What to work on:
Copy each line from the entries that the word "slots" appears in.

Source material:
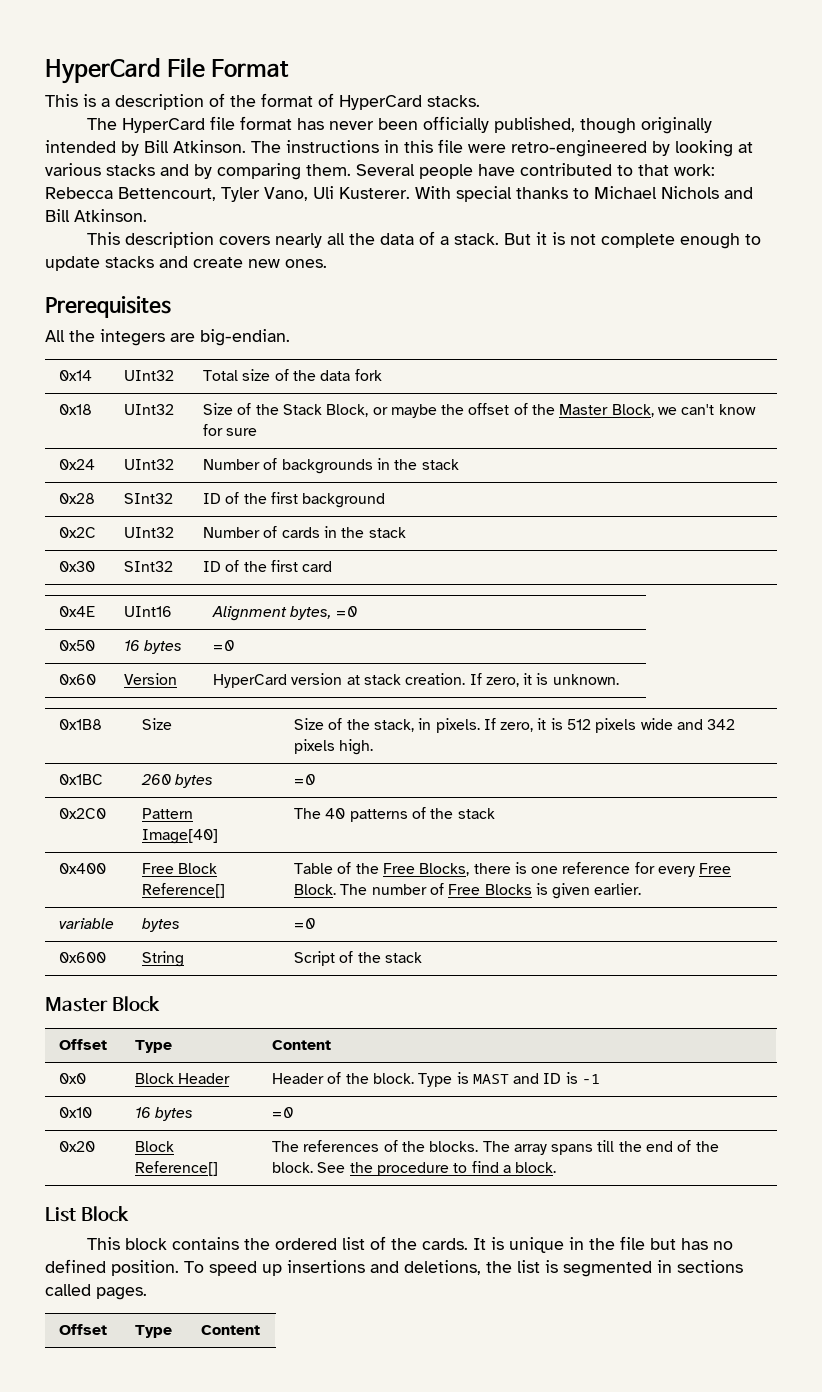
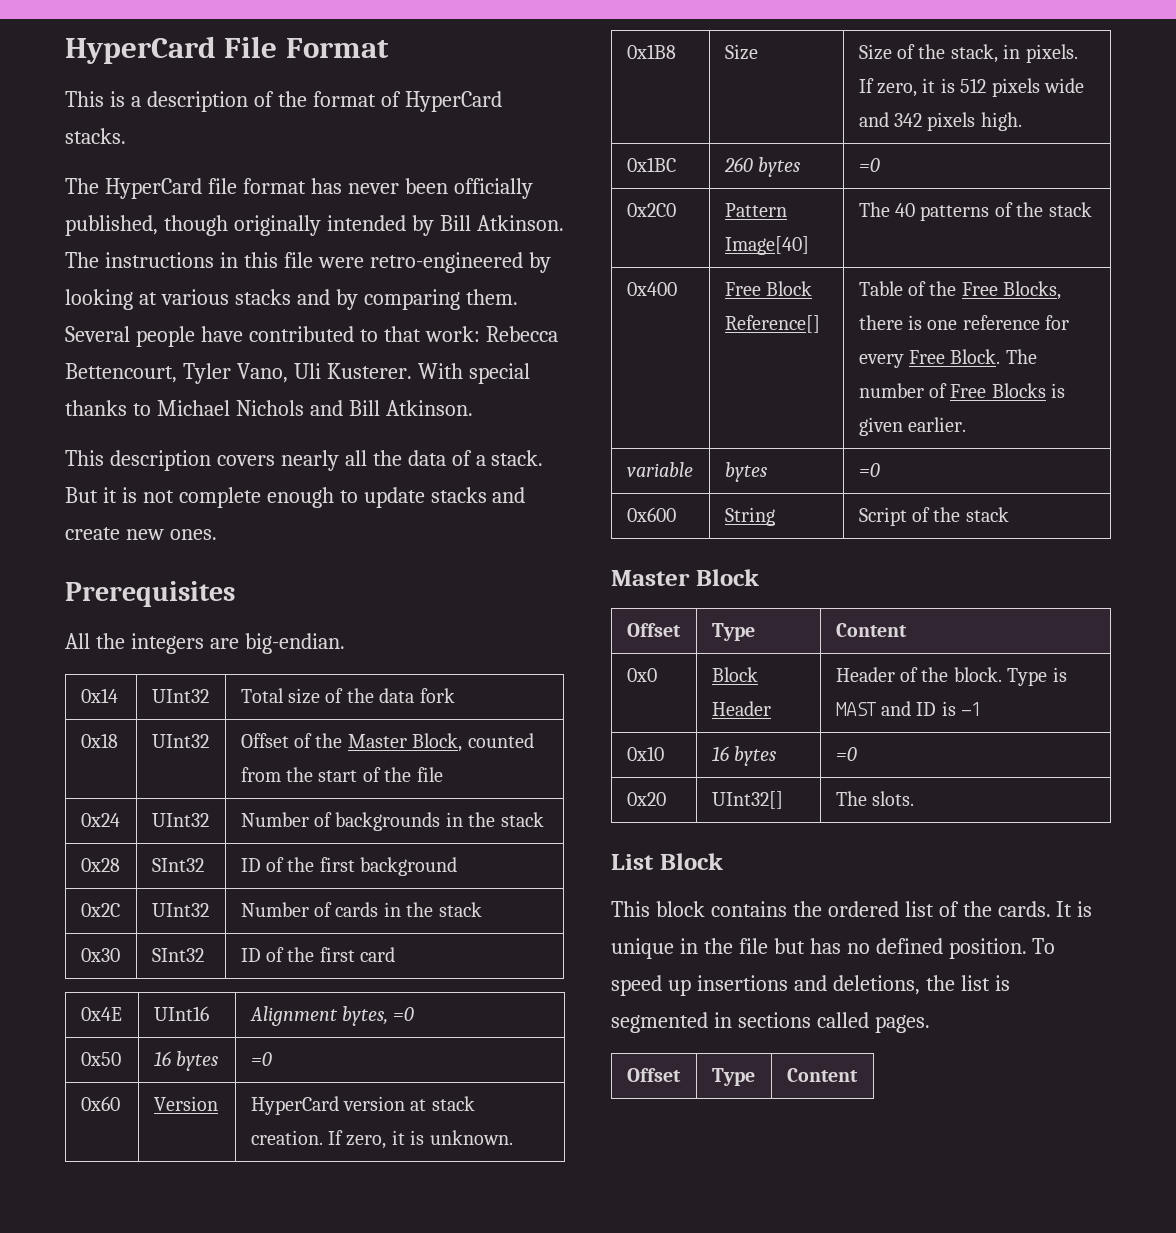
[202,403,756,418] [202,424,258,436] Size of the Stack Block, or maybe the offset of the Master Block, we can't know for sure -> [240,733,534,752] [240,767,443,782] Offset of the Master Block, counted from the start of the file
[134,1141,174,1152] [134,1161,218,1176] [271,1140,719,1155] [271,1161,557,1176] Block Reference[] | The references of the blocks. The array spans till the end of the block. See the procedure to find a block. -> [711,791,783,809] [835,791,914,806] UInt32[] | The slots.

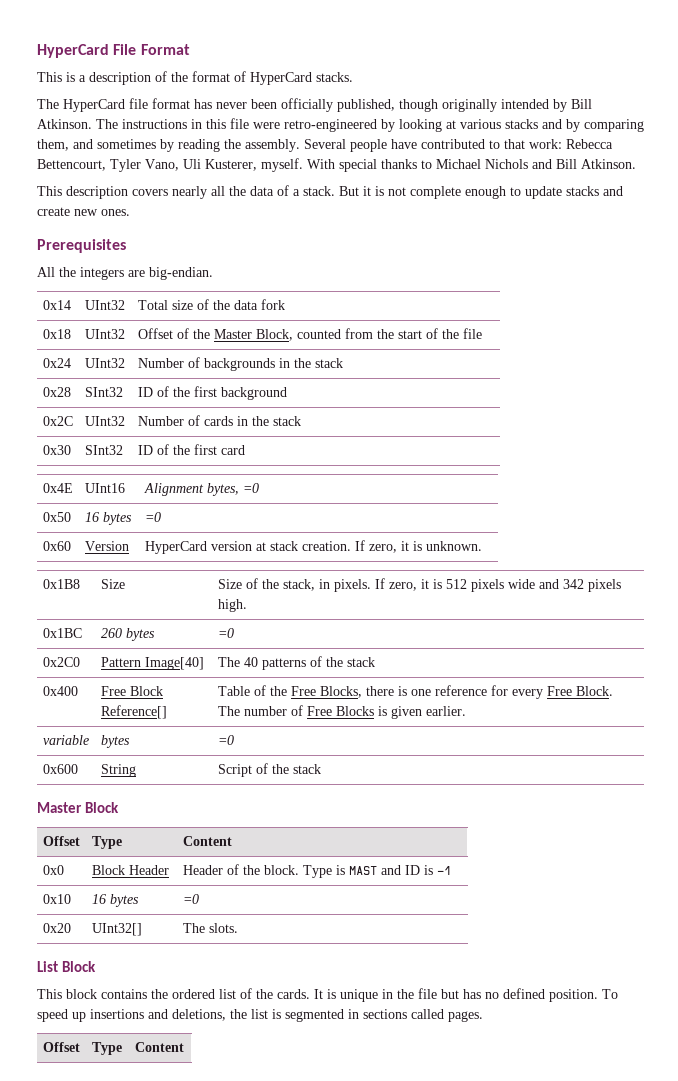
[465,289,518,305] them. -> [37,139,300,152] them, and sometimes by reading the assembly.
[326,363,412,379] Kusterer. -> [205,158,303,172] Kusterer, myself.

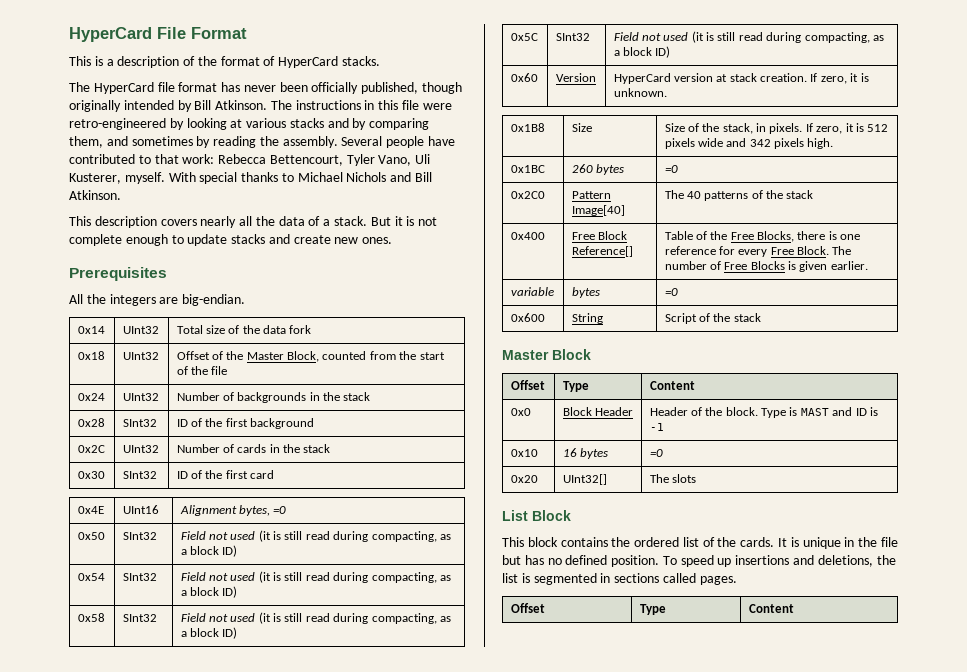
[84,512,132,525] [144,512,161,522] 16 bytes | =0 -> [122,532,157,540] [180,530,451,542] [180,545,238,557] [77,573,105,581] [122,573,157,581] [180,571,451,583] [180,586,238,598] [77,613,105,622] [122,614,157,622] [180,612,451,624] [180,627,238,639] [510,33,538,41] [555,33,590,41] [613,31,884,43] [613,46,671,58] SInt32 | Field not used (it is still read during compacting, as a block ID) // 0x54 | SInt32 | Field not used (it is still read during compacting, as a block ID) // 0x58 | SInt32 | Field not used (it is still read during compacting, as a block ID) // 0x5C | SInt32 | Field not used (it is still read during compacting, as a block ID)
[208,923,238,933] slots. -> [671,474,696,483] slots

Solution for this exercise:
[134,1141,174,1152] [134,1161,218,1176] [271,1140,719,1155] [271,1161,557,1176] Block Reference[] | The references of the blocks. The array spans till the end of the block. See the procedure to find a block. -> [711,791,783,809] [835,791,914,806] UInt32[] | The slots.
[208,923,238,933] slots. -> [671,474,696,483] slots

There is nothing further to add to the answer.